Context/Background
The system depends on multiple upstream services (payments, profiles, notifications). Transient upstream failures must not cascade or break core user flows.
Metric/Acceptance Criteria
- Implement circuit breakers with automatic open/half‑open/close states and exponential backoff.
- Sliding window: 10–60s time window or 20–200 requests minimum sample size (use both where supported).
- Failure‑rate threshold: 20–50% (default 50%); require min 20 requests before evaluation.
- Cool‑down (open state): 10–60s; half‑open probes: 1–5 concurrent trial requests; close after 5–10 consecutive successes.
- Timeouts per dependency: 200–1500ms typical; retries: 0–2 with jittered exponential backoff (cap 2–5s).
- Dependency classification and strategies:
- Critical dependencies (payments, auth): prefer graceful degradation with cached/queued fallbacks; stricter thresholds (e.g., 20–30% failure trip), shorter timeouts, fewer retries.
- Non‑critical (recommendations, analytics): fail‑silent with placeholders or skip; looser thresholds (e.g., 40–50%), longer cool‑downs.
- Each dependency must declare timeout, retry policy, trip threshold, and fallback behavior in config.
- Recovery testing:
- Exercise half‑open → closed transitions in tests by restoring upstream health; require ≥5 consecutive probe successes to close; ensure queued work drains without user‑visible errors.

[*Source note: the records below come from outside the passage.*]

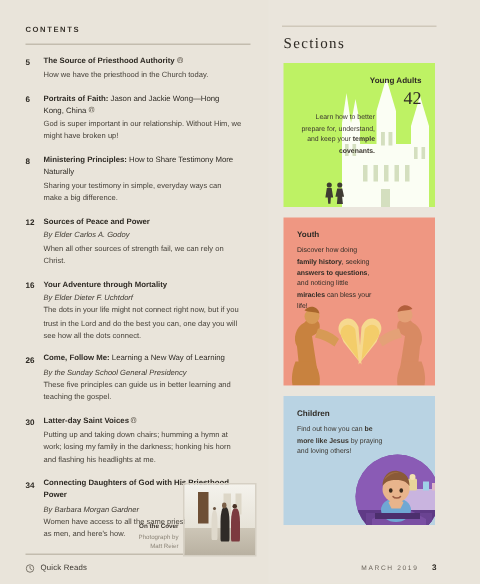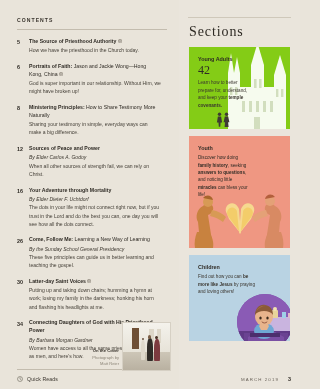"Sections" .sections-title { font-size: 14px -> 10px }
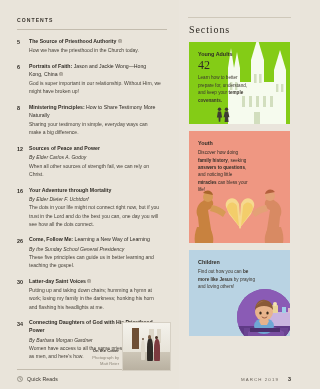"42" .card-ya { background: #84cc16 -> #bef264; height: 82px -> 96px; text-align: none -> right }
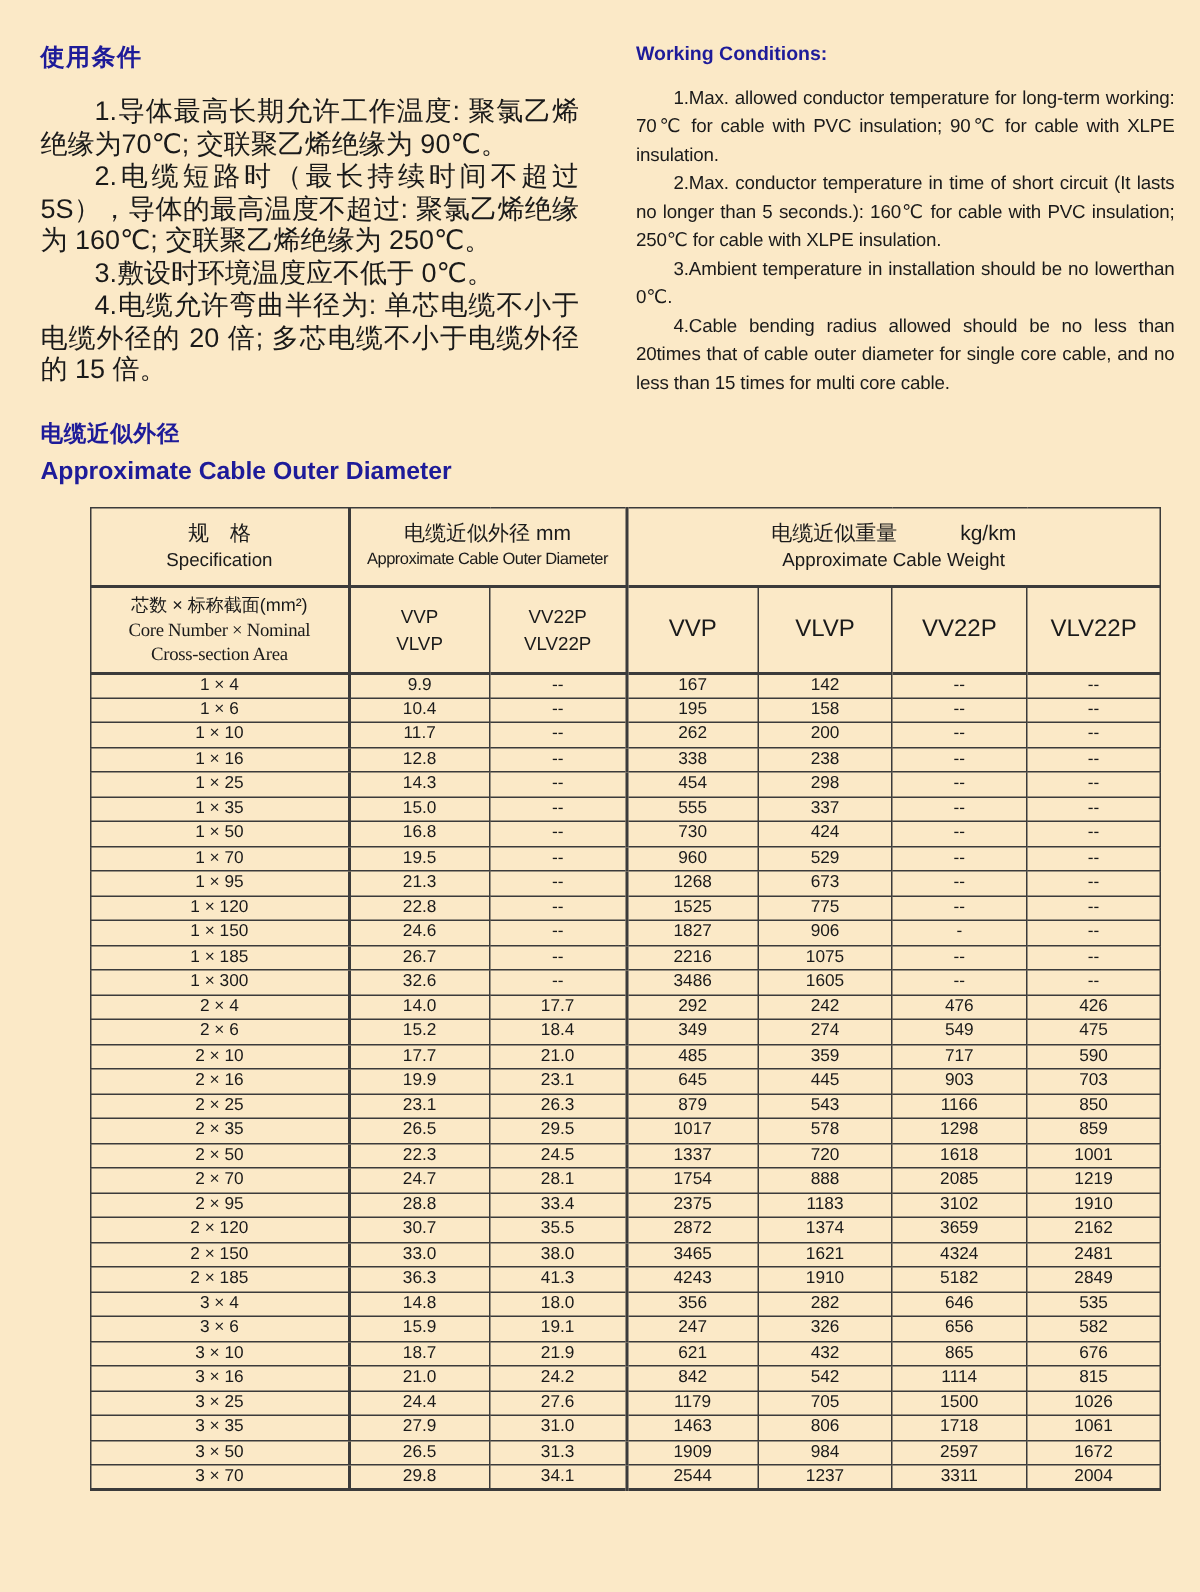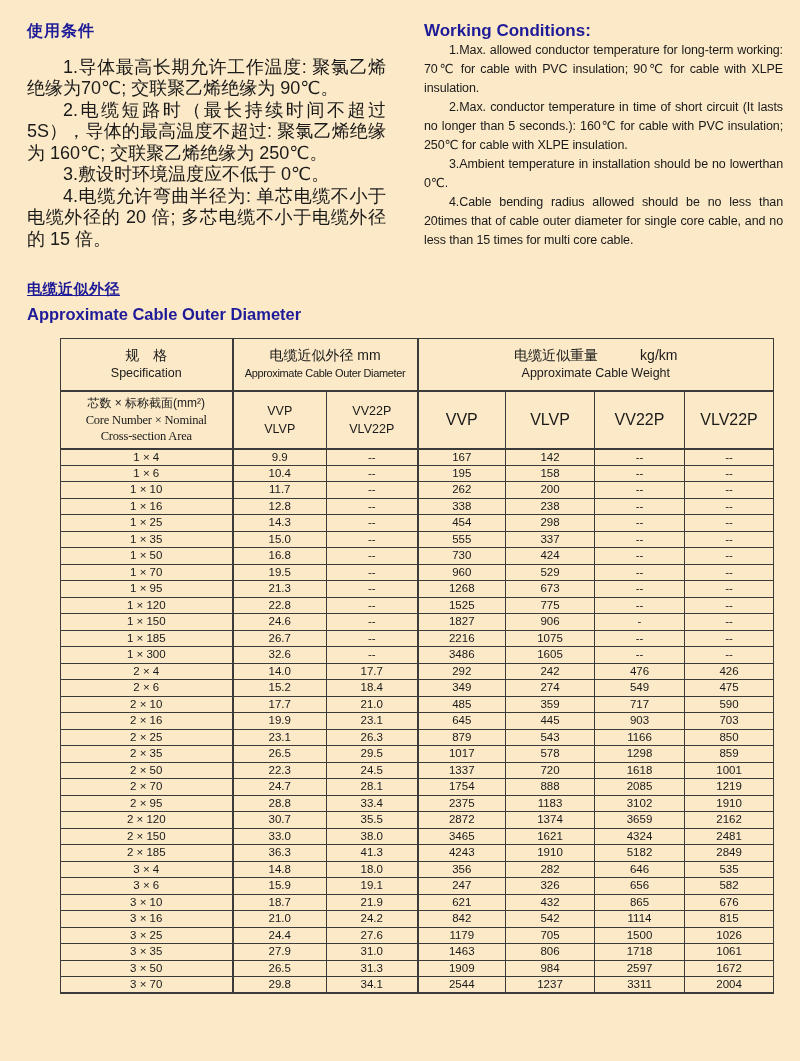"使用条件" .top-section { align-items: flex-end -> none }
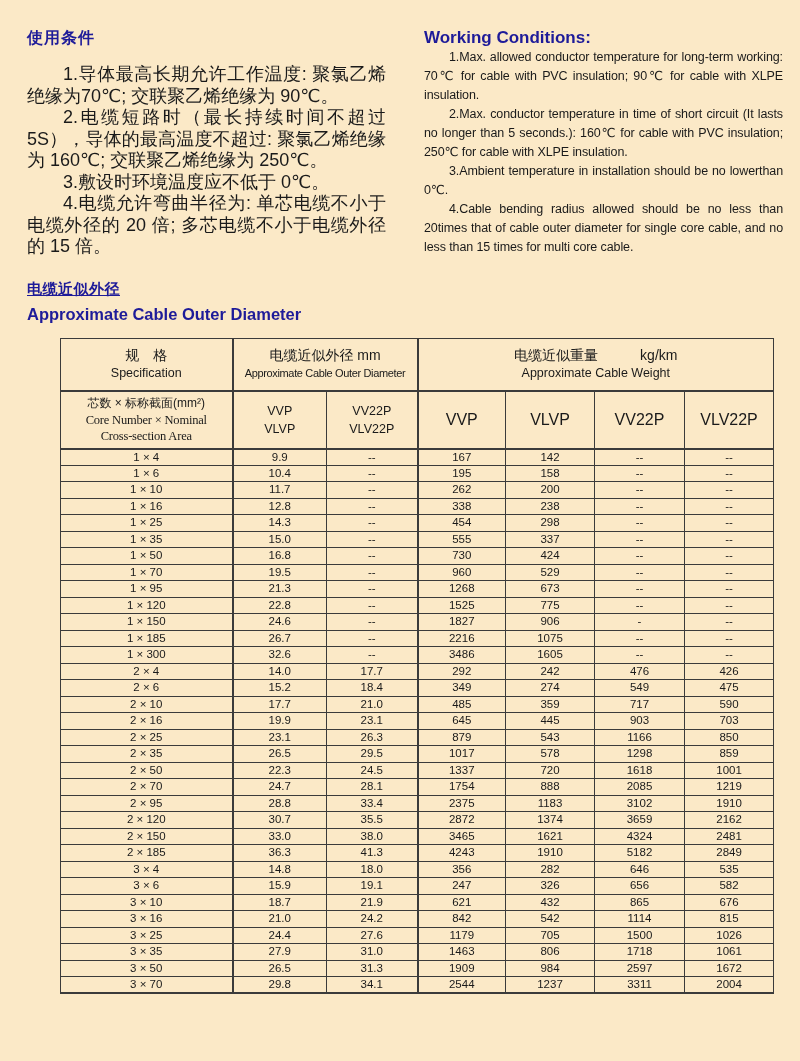"Working Conditions:" .col-en h2 { font-size: 17px -> 13px; margin-bottom: none -> 13px }
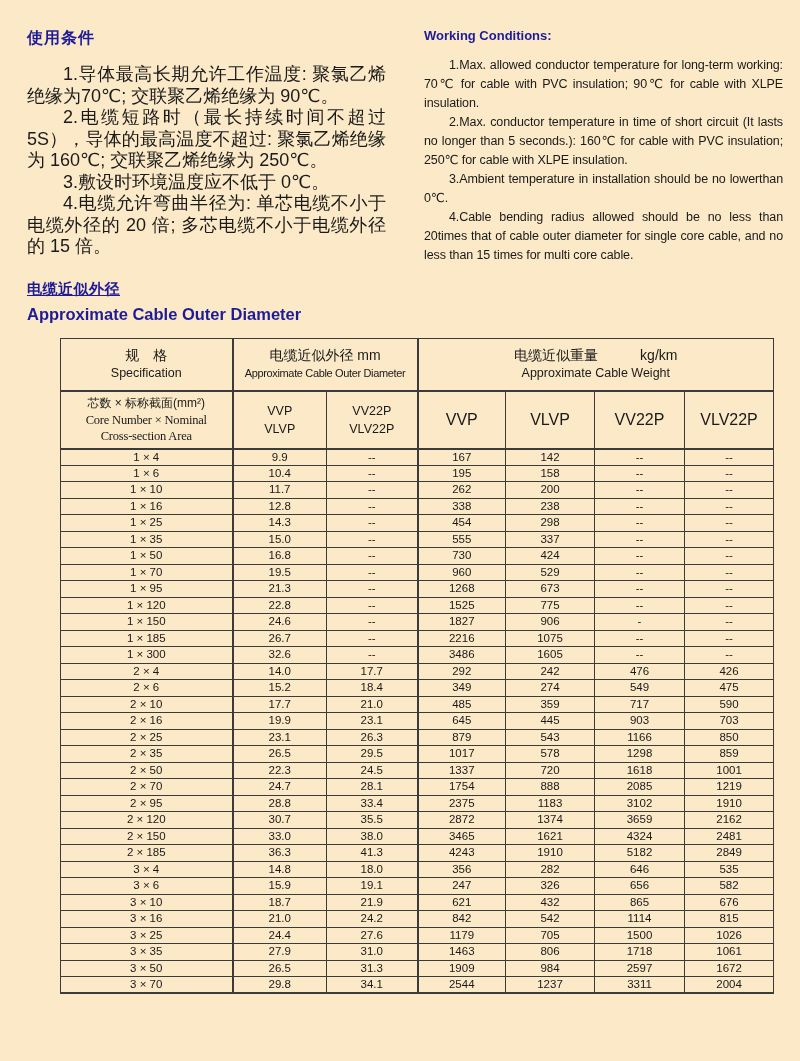"电缆近似外径" .section-titles .zh-title { text-decoration: underline -> none }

- Verify state resets do not cause thundering herds (limit probe concurrency; retain backoff until closed).
- When a breaker opens, the user experience degrades gracefully (e.g., hide recommendations, queue notifications) while core operations succeed; display a neutral placeholder, never a stack trace.
- All client calls are idempotent (PUT/DELETE with idempotency keys; POST with dedup keys) to allow safe retries.
- Latency and errors during failure injection:
- Median end‑user latency increases by ≤20%; p95 ≤ 2× baseline, p99 ≤ 3× baseline.
- Edge error rate (5xx/timeouts) ≤ 0.5% over any rolling 10‑minute window.
- Observability (must track and dashboard):
- Per‑dependency p50/p95/p99 latency; success/error rates by error type (timeout, connect error, 5xx, 4xx policy).
- Breaker state transitions, time in state, open/close counts, half‑open probe success rate.
- Retry counts, backoff/cancel rates, queue depth, and client/thread‑pool saturation.
- Validate via chaos exercises at least quarterly (inject 5xx, timeouts, and 2× latency), demonstrating compliance with thresholds and successful recovery to closed state.